# Hierarchical Model with Time-Varying Parameters

Let’s say we took the radon example, and took annual measurements. Let’s ignore the floor part of the problem too, and just think about this model:

radon_{i,c,t} = \mu_t + \alpha_{c,t} + \epsilon_c

so that \mu_t reflects the changing mean across counties over time, and \alpha_{c,t} captures changing county offsets. We want to encode our prior assumption that the \alpha_{c,t} won’t change much year-to-year. What is the best way to do this?

I’ve thought of a couple options, but neither is perfect.

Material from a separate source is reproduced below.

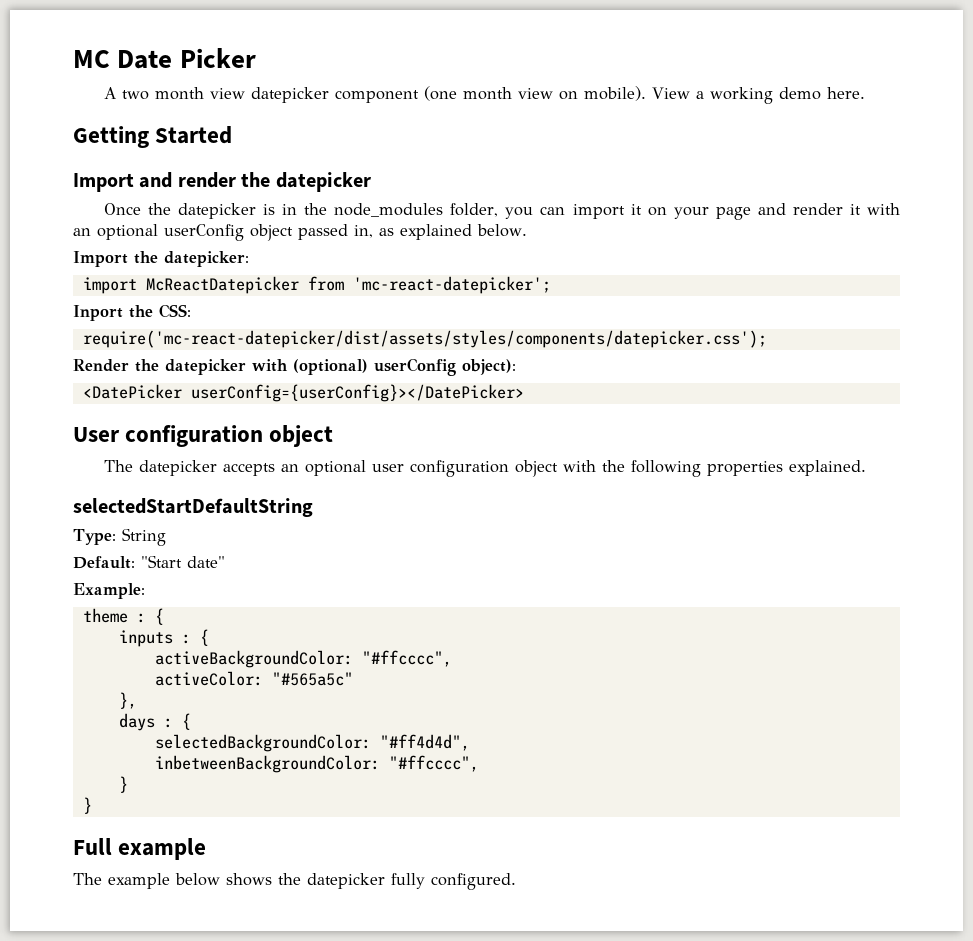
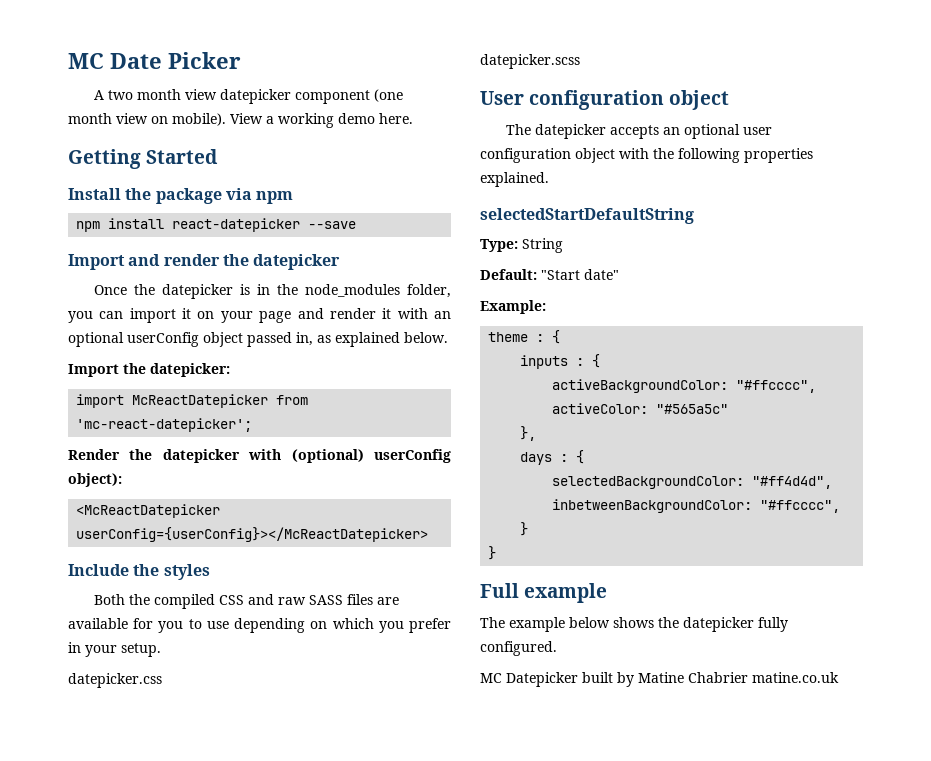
(233, 135) none -> [68,188,294,204] [76,218,357,232] // Install the package via npm // npm install react-datepicker --save
[73,304,191,321] [82,330,767,348] // Inport the CSS: // require('mc-react-datepicker/dist/assets/styles/components/datepicker.css'); -> (253, 425) none
[82,384,524,402] <DatePicker userConfig={userConfig}></DatePicker> -> [76,504,221,518] [76,527,429,542] [68,564,210,580] [94,594,400,609] [68,618,452,633] [68,642,161,657] [68,673,162,688] [480,54,580,69] <McReactDatepicker userConfig={userConfig}></McReactDatepicker> // Include the styles // Both the compiled CSS and raw SASS files are available for you to use depending on which you prefer in your setup. // datepicker.css // datepicker.scss
(516, 881) none -> [480,672,839,687] // MC Datepicker built by Matine Chabrier matine.co.uk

1. Model \mu_t and \alpha_{c,t} as Gaussian Random Walks. We can constrain \alpha_{c,0} to be centered around zero using the init argument. The issue here: is modeling the walks with drift=0 enough to constrain the mean of \alpha_{c,t} from drifting over time? My intuition is that the mean of \alpha_{c,t} could drift in one direction while \mu_t drifts in the opposite direction.

2. Model \alpha_{c,t} as a MvNormal. This ensures that each year will be have mean zero, but using the covariance matrix to encode our assumption of minimal year-to-year change seems awkward.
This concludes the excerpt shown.